Wednesday, October 24, 2012

SEC Charges Former Fannie Mae, Freddie Mac Execs With Fraud

The Securities and Exchange Commission announced Friday that it has charged six former executives from the Federal National Mortgage Association (Fannie Mae) and the Federal Home Loan Mortgage Corp. (Freddie Mac) with securities fraud. The companies have entered into a Non-Prosecution Agreement with the SEC, and also agreed to cooperate in SEC litigation against its former executives.

In an SEC complaint filed in U.S. District Court for the Southern District of New York, Daniel H. Mudd, former Fannie Mae CEO, Enrico Dallavecchia, former Fannie Mae chief risk officer and Thomas A. Lund, former executive vice president of Fannie Mae’s Single Family Mortgage business were charged with securities fraud; the SEC alleged that they knew and approved of misleading statements claiming the companies had minimal holdings of higher-risk mortgage loans, including subprime loans.

In a separate complaint filed in the same court, Richard F. Syron, Freddie Mac’s former chairman of the board and CEO, Patricia L. Cook, former Freddie Mac executive vice president and CBO, and Donald J. Bisenius, former Freddie Mac executive vice president for the Single Family Guarantee business were also charged.

Robert Khuzami (left), director of the SEC’s Enforcement Division, said in a statement, “Fannie Mae and Freddie Mac executives told the world that their subprime exposure was substantially smaller than it really was. These material misstatements occurred during a time of acute investor interest in financial institutions’ exposure to subprime loans, and misled the market about the amount of risk on the company’s books.”

He added, “All individuals, regardless of their rank or position, will be held accountable for perpetuating half-truths or misrepresentations about matters materially important to the interest of our country’s investors.”

The SEC seeks financial penalties, disgorgement of ill-gotten gains with interest, permanent injunctive relief and officer and director bars against Mudd, Dallavecchia, Lund, Syron, Cook, and Bisenius. Both lawsuits allege that the former executives caused the federal mortgage firms to materially misstate their holdings of subprime mortgage loans in periodic and other filings with the commission, public statements, investor calls and media interviews.

The suit involving the Fannie Mae executives also includes similar allegations regarding Alt-A mortgage loans, and alleges the executives made misleading statements, or aided and abetted others to do so, between December 2006 and August 2008. The former Freddie Mac executives are alleged to have made misleading statements, or aided and abetted others, between March 2007 and August 2008.

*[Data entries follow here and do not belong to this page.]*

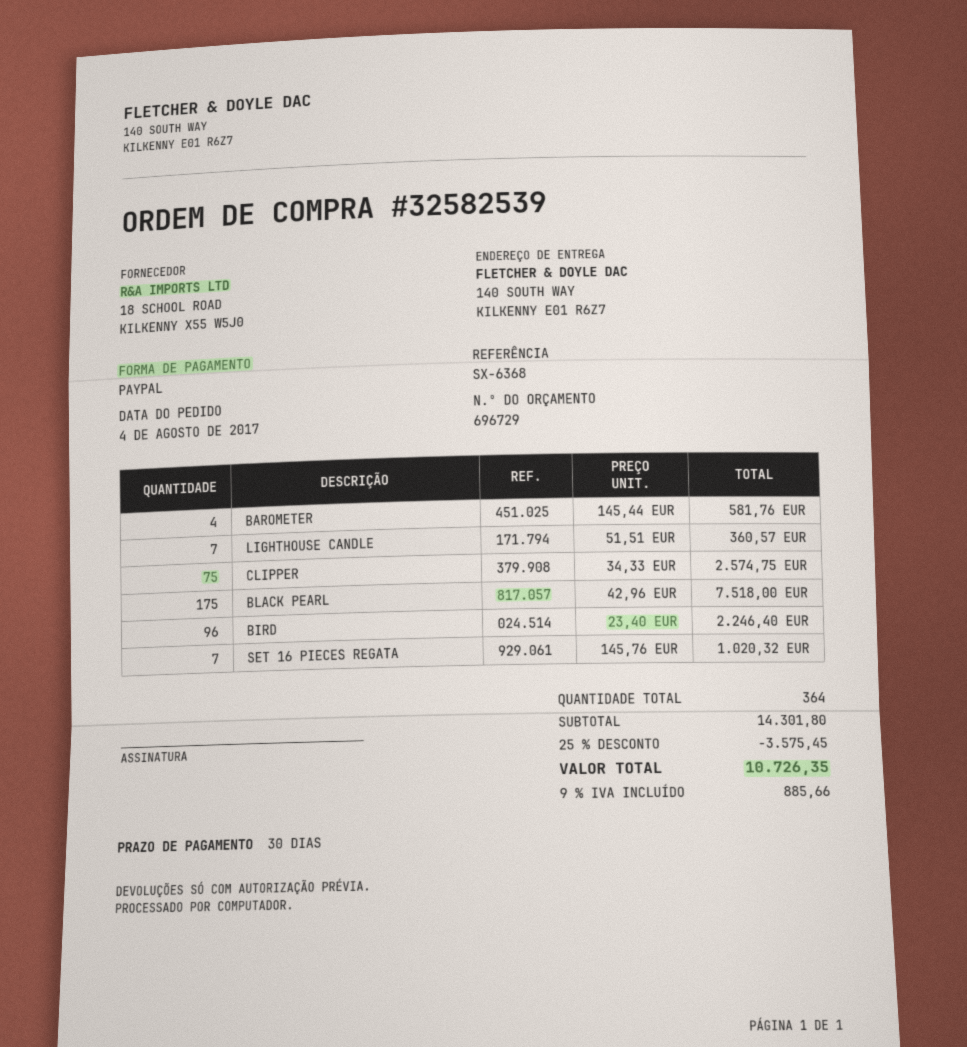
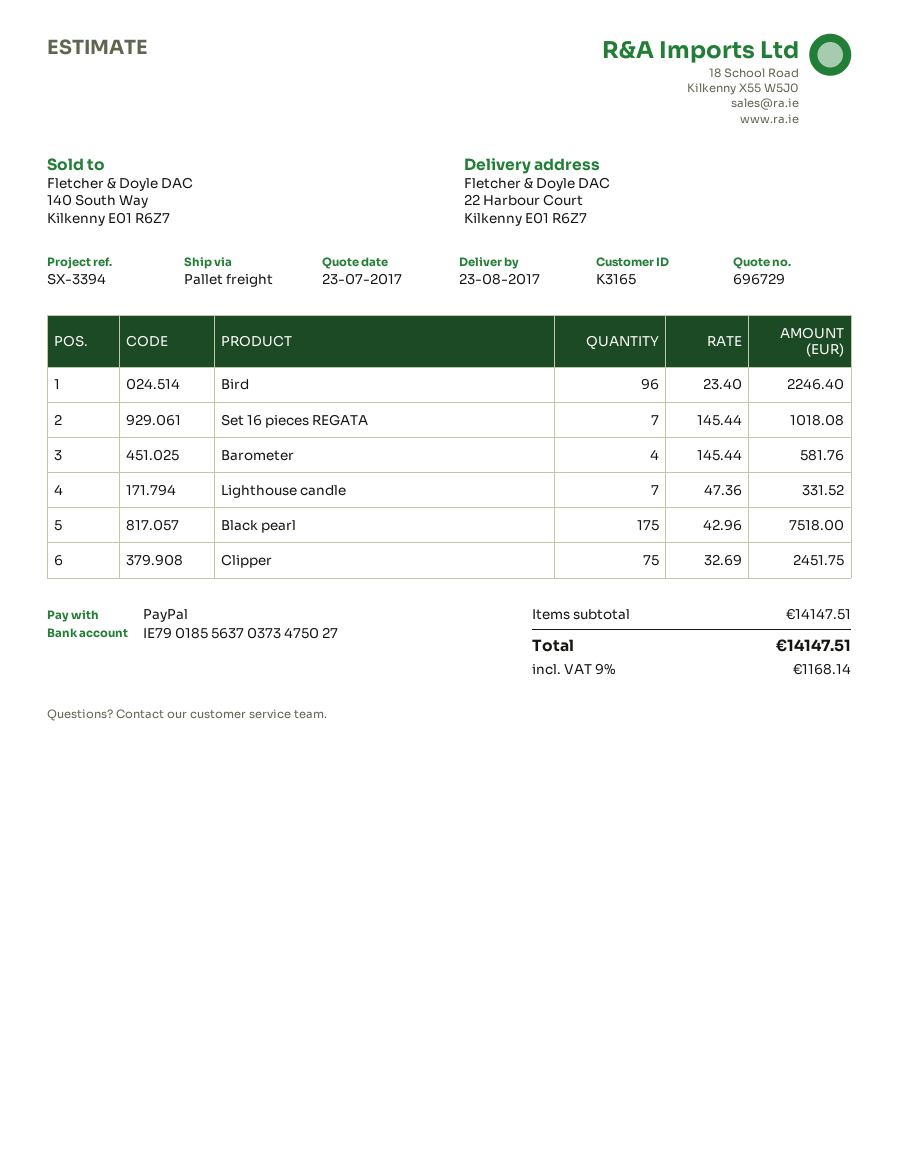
reference: SX-6368 -> SX-3394
ship to: 140 SOUTH WAY, KILKENNY E01 R6Z7 -> 22 Harbour Court, Kilkenny E01 R6Z7
LIGHTHOUSE CANDLE: 7 x 51.51 = 360.57 -> 7 x 47.36 = 331.52
CLIPPER: 75 x 34.33 = 2574.75 -> 75 x 32.69 = 2451.75
SET 16 PIECES REGATA: 7 x 145.76 = 1020.32 -> 7 x 145.44 = 1018.08
subtotal: 14301.80 -> 14147.51
discount: 25% = 3575.45 -> none
tax: 9% = 885.66 -> 9% = 1168.14
total: 10726.35 -> 14147.51

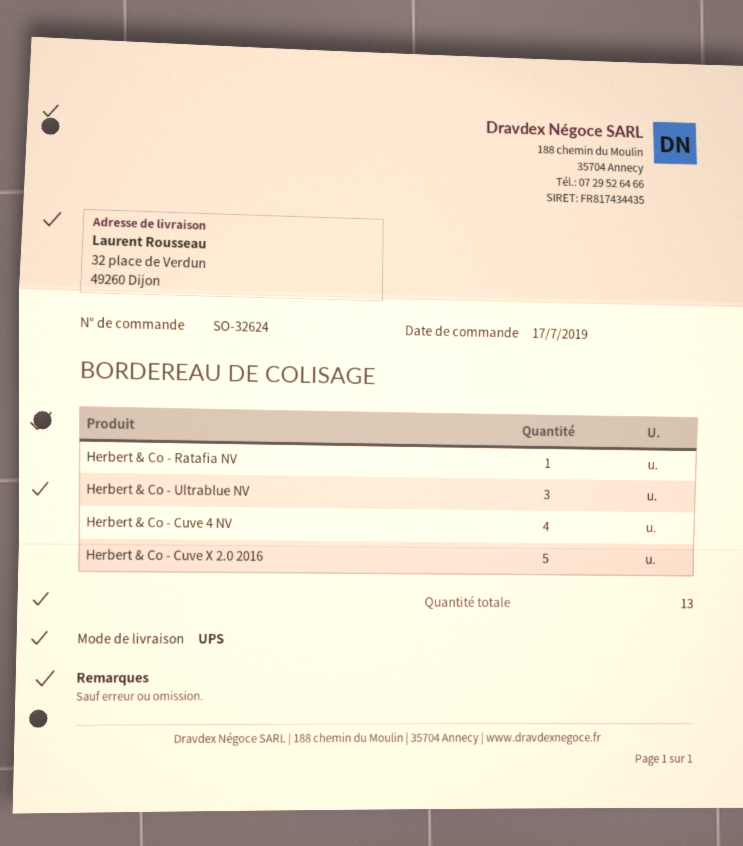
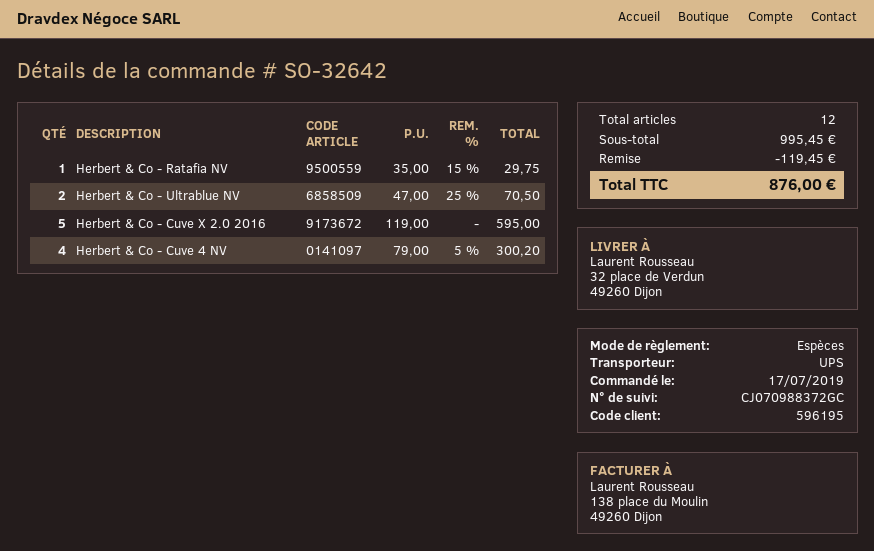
order number: SO-32624 -> SO-32642
Herbert & Co - Ultrablue NV: 3 -> 2
total quantity: 13 -> 12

In the complaint, the SEC says that in 2007, Fannie Mae described its subprime loans as those “made to borrowers with weaker credit histories,” and then reported, with the knowledge, support, and approval of Mudd, Dallavecchia and Lund, less than a tenth of such loans.

Fannie Mae reported that its 2006 year-end Single Family exposure to subprime loans was just 0.2%, or approximately $4.8 billion, of its Single Family loan portfolio, while in actuality it did not include loan products specifically targeted by Fannie Mae toward borrowers with weaker credit histories, including more than $43 billion in Expanded Approval loans.

Freddie Mac similarly concealed the truth about its exposure to subprime loans. Investors were not told that, as of Dec. 31, 2006, Freddie Mac’s Single Family business was exposed to approximately $141 billion of loans internally referred to as “subprime” or “subprime like,” accounting for 10% of the portfolio, and grew to approximately $244 billion, or 14% of the portfolio, as of June 30, 2008.

At a news conference to discuss the matter, the SEC said officers repeatedly made statements such as “We didn’t do any subprime business” or that the companies had “basically no subprime business” when in actuality such loans made up a huge proportion of their business–and were made in the name of increasing market share.